PHOENIX — For six years, the self-proclaimed toughest sheriff in America has vehemently denied allegations that his deputies racially profile Latinos in his trademark immigration patrols.

Joe Arpaio would dismiss his critics in his signature brash style at countless news conferences and in numerous appearances on television.

Now, the sheriff in Arizona’s most populous county will have to convince a federal judge who is presiding over a lawsuit that heads to trial today and is expected to last until early August.

The plaintiffs say Arpaio’s officers based some traffic stops on the race of Hispanics who were in vehicles, had no probable cause to pull them over and made the stops so they could inquire about their immigration status.

“He is not free to say whatever he wants,” said Dan Pochoda, a lawyer for the American Civil Liberties Union of Arizona, one of the groups that has pushed the lawsuit against Arpaio.

“He will be called as a witness in our case,” Pochoda said. “He will not have control over the flow of information, and he is not the final arbiter.”

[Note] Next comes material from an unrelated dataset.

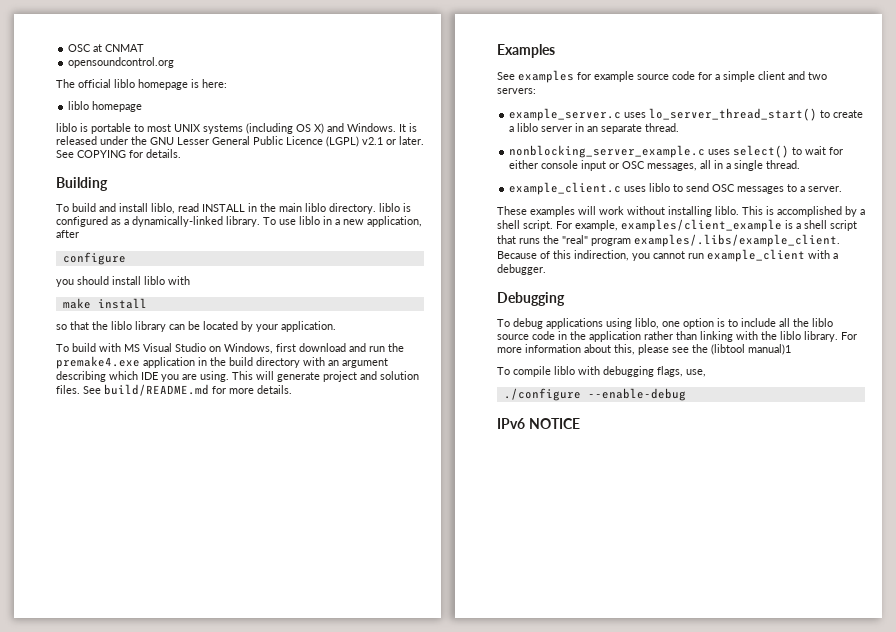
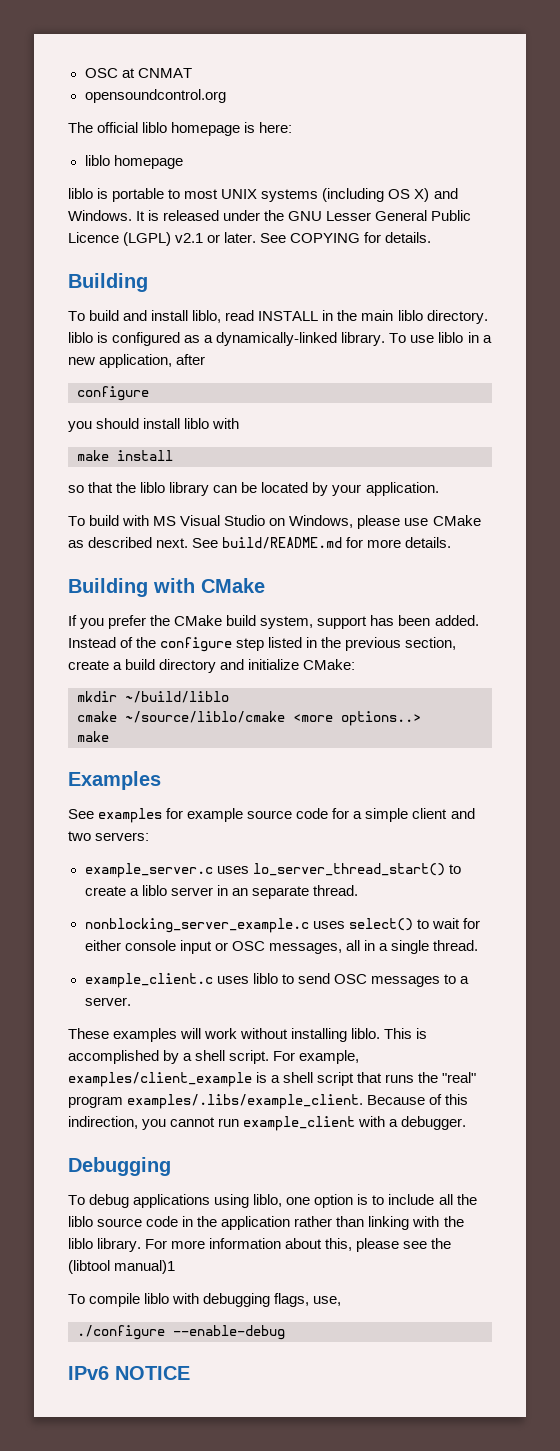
[276,343,404,352] [56,356,388,369] [56,371,419,382] [56,385,80,394] first download and run the premake4.exe application in the build directory with an argument describing which IDE you are using. This will generate project and solution files. -> [357,515,481,529] [68,537,189,548] please use CMake as described next.
(292, 389) none -> [68,578,265,597] [68,615,479,629] [68,637,457,652] [68,659,356,673] [77,691,229,703] [77,711,421,726] [77,731,109,742] // Building with CMake // If you prefer the CMake build system, support has been added. Instead of the configure step listed in the previous section, create a build directory and initialize CMake: // mkdir ~/build/liblo // cmake ~/source/liblo/cmake <more options..> // make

The plaintiffs aren’t seeking money damages and instead are seeking a declaration that Arpaio’s office racially profiles and an order that requires it to make changes to prevent what they said is discriminatory policing.

If Arpaio loses the civil case, he won’t face jail time or fines.

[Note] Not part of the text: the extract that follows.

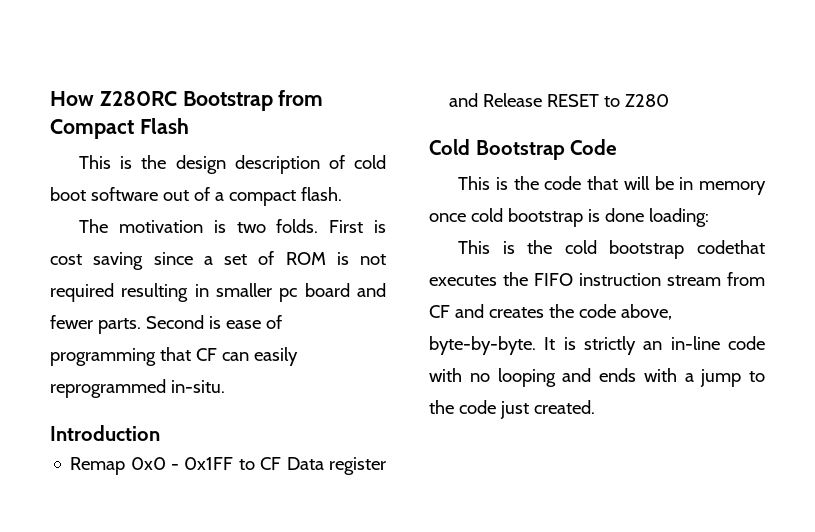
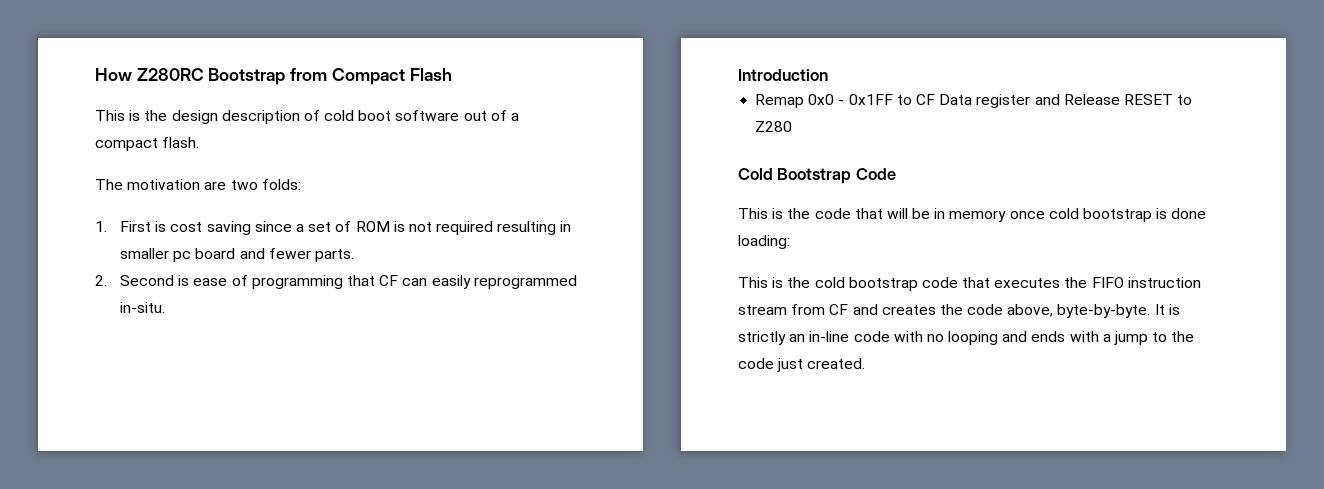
[213,219,319,233] is two folds. -> [204,179,301,190] [95,221,107,232] are two folds: // 1.
(141, 326) none -> [95,275,107,286] // 2.
[697,240,765,254] codethat -> [921,277,991,288] code that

Arpaio declined to comment, and his lead attorney, Tim Casey, didn’t return a call seeking comment Wednesday.

But at a late June hearing, Casey said the sheriff wanted the trial so he could prove his critics wrong and remove the stigma that the racial profiling allegation carries. “What we want is resolution,” Casey said.

The lawsuit marks the first case in which the sheriff’s office has been accused of systematically racially profiling Latinos and will serve as a bellwether for a similar yet broader civil rights lawsuit filed against Arpaio in May by the U.S. Department of Justice.

That lawsuit makes many of the same racial profiling allegations, but goes further to say that Arpaio’s office retaliated against its critics, punished Latino jail inmates with limited English skills for speaking Spanish and failed to adequately investigate a large number of sex-crimes cases. No trial date in that case has been set.

Arpaio has said the DOJ lawsuit is a politically motivated attack by the Obama administration as a way to court Latino voters in a presidential election year. DOJ officials say the department began its initial civil rights inquiry of Arpaio’s office during the Bush administration and notified the sheriff of its formal investigation a few months after Obama took office.

Arpaio has staked his reputation on immigration enforcement and, in turn, won support and financial contributors from people across the country who helped him build a $4 million campaign war chest.

The patrols have brought allegations that Arpaio himself ordered some of them not based on reports of crime but letters from Arizonans who complained about people with dark skin congregating in an area or speaking Spanish.

Some of the people who filed the lawsuit were stopped by Arpaio’s deputies in regular patrols, while others were stopped in his special immigration patrols known as “sweeps.”

During the sweeps, deputies flood an area of a city — in some cases, heavily Latino areas — over several days to seek out traffic violators and arrest other offenders.

Illegal immigrants accounted for 57 percent of the 1,500 people arrested in the 20 sweeps conducted by his office since January 2008, according to figures provided by Arpaio’s office, which hasn’t conducted any of the special patrols since October.

Arpaio has repeatedly said people who are pulled over in his patrols were approached because deputies had probable cause to believe they had committed crimes and that it was only afterward that officers found that many of them were illegal immigrants.

U.S. District Judge Murray Snow has issued rulings against Arpaio earlier in the case. In December, he barred Arpaio’s deputies who are enforcing Arizona’s 2005 immigrant smuggling law from detaining people based solely on the suspicion that they’re in the country illegally. Arpaio has appealed that decision.

Without ruling on the ultimate question of whether Arpaio’s deputies racially profile Latinos, the judge ruled in December that a reasonable trier of fact could interpret some of Arpaio’s public statements as endorsing racial profiling.

As he considers the case, Snow said, he may assume that the records that Arpaio’s office has acknowledged destroying in the case could have included documents such as citizen complaints, some of which could have been racially charged and didn’t allege criminal activity.

Still, Snow reminded plaintiffs’ attorneys what they need to prove to make their claim of systematic discrimination. At a hearing in March, the judge told them that in order to back up the racial profiling allegations, they must show that Arpaio’s office had a policy that was intentionally discriminatory.

The judge said “even if I accept as true the premise that there was an illegal search or an illegal stop that was without probable cause, 10 or 11 stops by different officers over the course of three years doesn’t do a lot towards establishing a policy and procedure.”

The plaintiffs’ attorneys say they plan to prove systematic discrimination, in part, by focusing on their allegation that Arpaio launched some patrols based on racially charged citizen complaints that alleged no actual crimes.

Separate from the two lawsuits that allege racial profiling, a federal grand jury has been investigating Arpaio’s office on criminal abuse-of-power allegations since at least December 2009 and is specifically examining the investigative work of the sheriff’s anti-public corruption squad.